What Now: Austin Looks for Ways to Bring Back Ride-Hailing Services
Austin—Uber and Lyft both suspended service in Austin Monday morning following the defeat their bid to eliminate driver fingerprinting requirements, among other measurements.
In a Saturday referendum, Austin voters opted to uphold the city’s rules on the ride-hailing companies’ employees with a 56 percent margin. Immediately after the votes were counted, Uber and Lyft announced they would shut down instead of complying with the rules.
Austin users accessing the app Monday morning found a note saying there was no service within the city limits. “We hope to resume operations under modern ridesharing regulations in the near future,” the Uber app states. Uber then provides a link to contact the Austin City Council.

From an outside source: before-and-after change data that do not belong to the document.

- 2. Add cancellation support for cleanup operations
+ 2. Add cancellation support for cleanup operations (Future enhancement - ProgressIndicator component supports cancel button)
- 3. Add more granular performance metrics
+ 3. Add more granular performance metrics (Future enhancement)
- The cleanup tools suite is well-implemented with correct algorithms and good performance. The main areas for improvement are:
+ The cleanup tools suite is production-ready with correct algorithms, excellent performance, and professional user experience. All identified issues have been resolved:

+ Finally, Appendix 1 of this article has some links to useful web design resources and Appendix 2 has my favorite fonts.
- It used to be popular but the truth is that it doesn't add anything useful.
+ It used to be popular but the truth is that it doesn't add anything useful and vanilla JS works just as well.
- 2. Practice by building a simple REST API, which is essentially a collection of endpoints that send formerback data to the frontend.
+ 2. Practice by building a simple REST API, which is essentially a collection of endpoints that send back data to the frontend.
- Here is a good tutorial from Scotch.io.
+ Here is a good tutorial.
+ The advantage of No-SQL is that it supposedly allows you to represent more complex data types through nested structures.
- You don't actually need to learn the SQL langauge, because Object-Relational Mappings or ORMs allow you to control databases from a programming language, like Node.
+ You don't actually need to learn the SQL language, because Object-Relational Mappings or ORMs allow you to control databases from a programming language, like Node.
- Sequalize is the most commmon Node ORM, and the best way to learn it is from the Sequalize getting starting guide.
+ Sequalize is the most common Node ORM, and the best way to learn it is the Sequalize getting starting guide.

Lyft, which suspended service three hours earlier at 5 a.m. also asks users to “contact your city council members now to tell them you want Lyft back.”

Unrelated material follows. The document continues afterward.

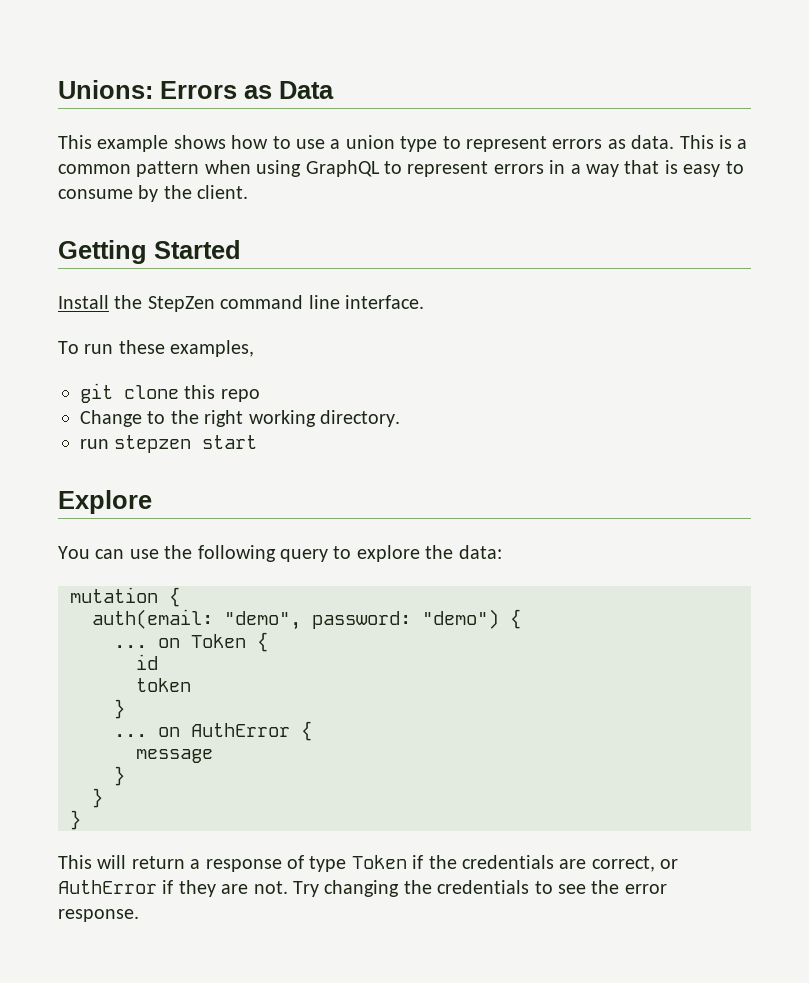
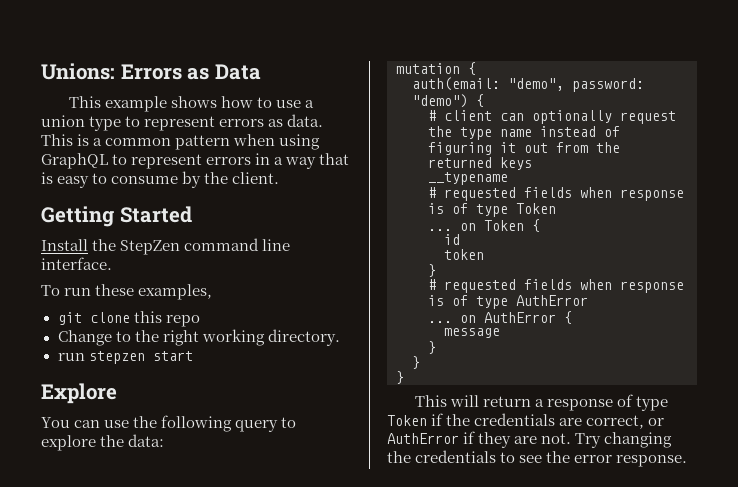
+ # client can optionally request the type name instead of figuring it out from the returned keys
+ __typename
+ # requested fields when response is of type Token
+ # requested fields when response is of type AuthError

Monday morning, Texas Republican lawmakers said they would file legislation to create one standard statewide regarding ride-hailing companies’ operations.
“It has become increasingly clear that Texas’ ridesharing companies can no longer operate effectively through a patchwork of inconsistent and anti-competitive regulations,” state Sen. Charles Schwertner, a Republican from Georgetown, TX, a city just north of Austin, wrote in several posts on Twitter.

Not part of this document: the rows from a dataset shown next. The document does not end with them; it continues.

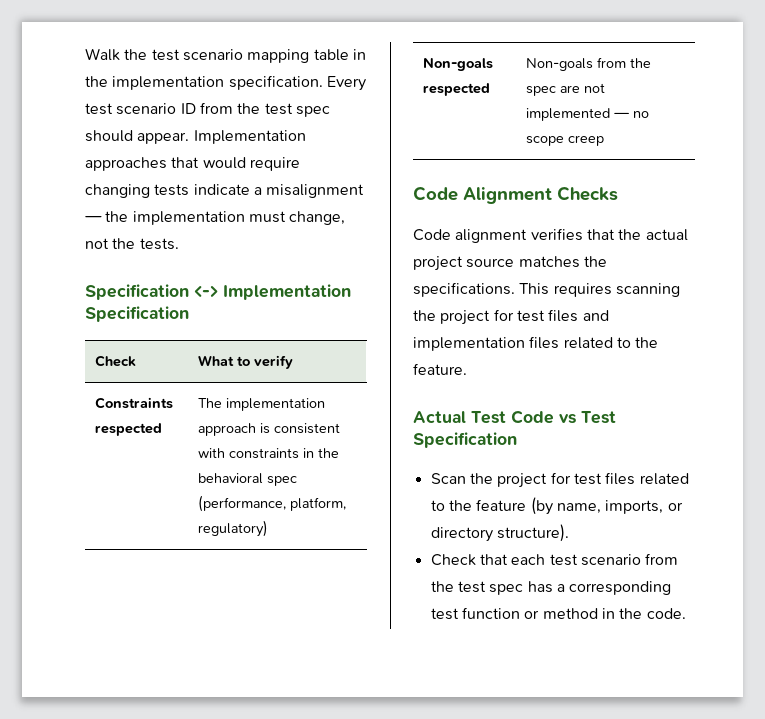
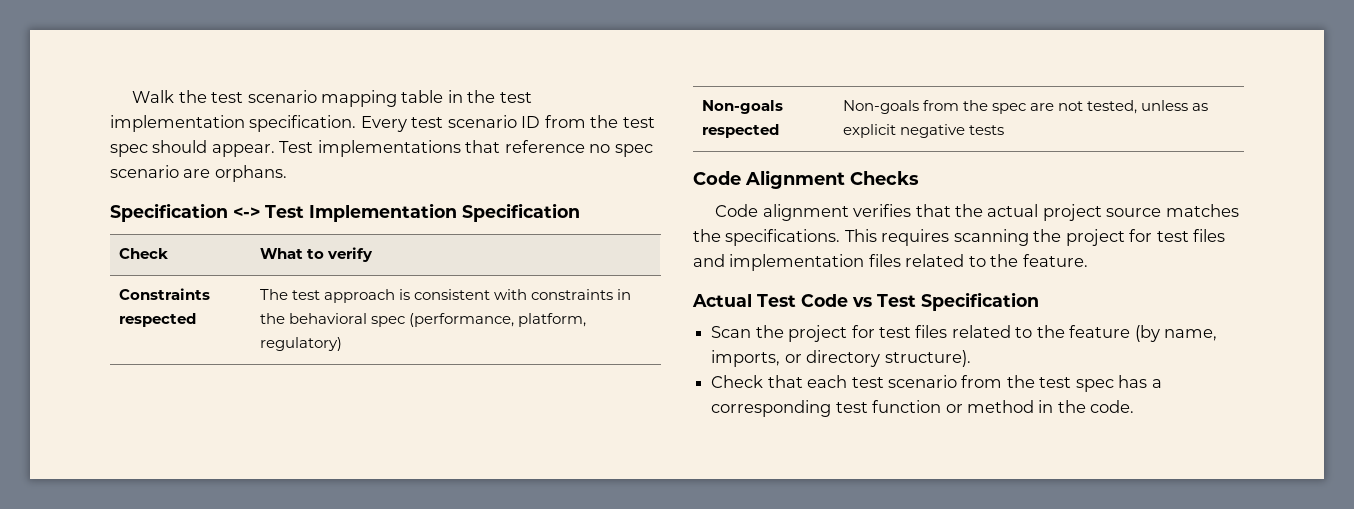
- Walk the test scenario mapping table in the implementation specification.
+ Walk the test scenario mapping table in the test implementation specification.
- Implementation approaches that would require changing tests indicate a misalignment — the implementation must change, not the tests.
+ Test implementations that reference no spec scenario are orphans.
- Specification <-> Implementation Specification
+ Specification <-> Test Implementation Specification
- Constraints respected | The implementation approach is consistent with constraints in the behavioral spec (performance, platform, regulatory)
+ Constraints respected | The test approach is consistent with constraints in the behavioral spec (performance, platform, regulatory)
- Non-goals respected | Non-goals from the spec are not implemented — no scope creep
+ Non-goals respected | Non-goals from the spec are not tested, unless as explicit negative tests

“Any legitimate safety or liability concern regarding ridesharing clearly deserves to be addressed, and I welcome all parties to engage productively in that discussion,” he added. “But as a state with a long tradition of supporting the free market, Texas should not accept transparent, union-driven efforts to create new barriers to entry for the sole purpose of stifling innovation and eliminating competition.”
One newcomer to the ride-hailing business in Austin attempted to attract customers in the wake of the market leaders’ departure. GetMe, which offers both delivery and ride-sharing services, launched in August in Dallas and moved its headquarters to the Texas capital in December.
The company says it will comply with existing city regulations. “We as a business must follow the rules or legislation [of] the cities or towns that we go into, just [as] if we were a restaurant business, there are city ordinances that must be followed,” the company wrote in a Facebook post Saturday.
On Monday, San Francisco-based Wingz, a smartphone app that provides rides to and from the airport, said it is expanding its service to several Texas cities, including Austin.
The rhetoric around the election was about more than Uber and Lyft’s demands. For those who supported the ride-hailing companies, the regulations amounted to unneeded government intrusion that would tarnish Austin’s reputation as an innovative city.
City officials said they were simply acting in the best interests of public safety, a civic concern. Many of their supporters regarded with disdain Uber and Lyft’s aggressive electioneering—they spent more than $8 million—for their position during the campaign—the companies texted and called users with unsolicited appeals for their vote, prompting much public ire and a lawsuit. The companies threatened to leave Austin if the vote did not go their way.
Uber and Lyft left the Texas cities of Corpus Christi and Galveston in a similar fight, and briefly left San Antonio, coming back only after that city made fingerprint checks optional.
Joshua Baer, the founder of the Capital Factory and a strong supporter of Uber and Lyft’s campaign, wrote in a Monday blog post that he doesn’t believe that the election outcome means that Austinites agreed with the fingerprinting regulations.
“Most of the people I’ve talked to who voted against Prop 1 weren’t concerned about fingerprinting—they were just annoyed or offended by Uber’s tactics,” Baer wrote. “They didn’t like the threat of ‘our way or the highway,’ … the aggressive advertising, or the robocalls and text messages. They didn’t like how much money they were spending and the feeling of them ‘buying the election.’ ”
Still, in order to bring back ride hailing to Austin, he said both sides must get beyond an angry “Tech vs. Austin” debate that caused much rancor on both sides.
“There are a lot of things about Silicon Valley that we want to emulate, but the relationship between tech and the rest of the community is not one of them,” Baer wrote. “Bad attitudes and egos are what got us into this mess and only cool heads and open arms will get us out of it.”
Austin Mayor Steve Adler said in a statement Monday that the city is offering an “enhanced one-stop shop” for fingerprinting drivers and background checks.
“Austin is a creative and innovative city, and we’re going to find creative and innovative solutions to ensure Austinites have mobility options,” he says.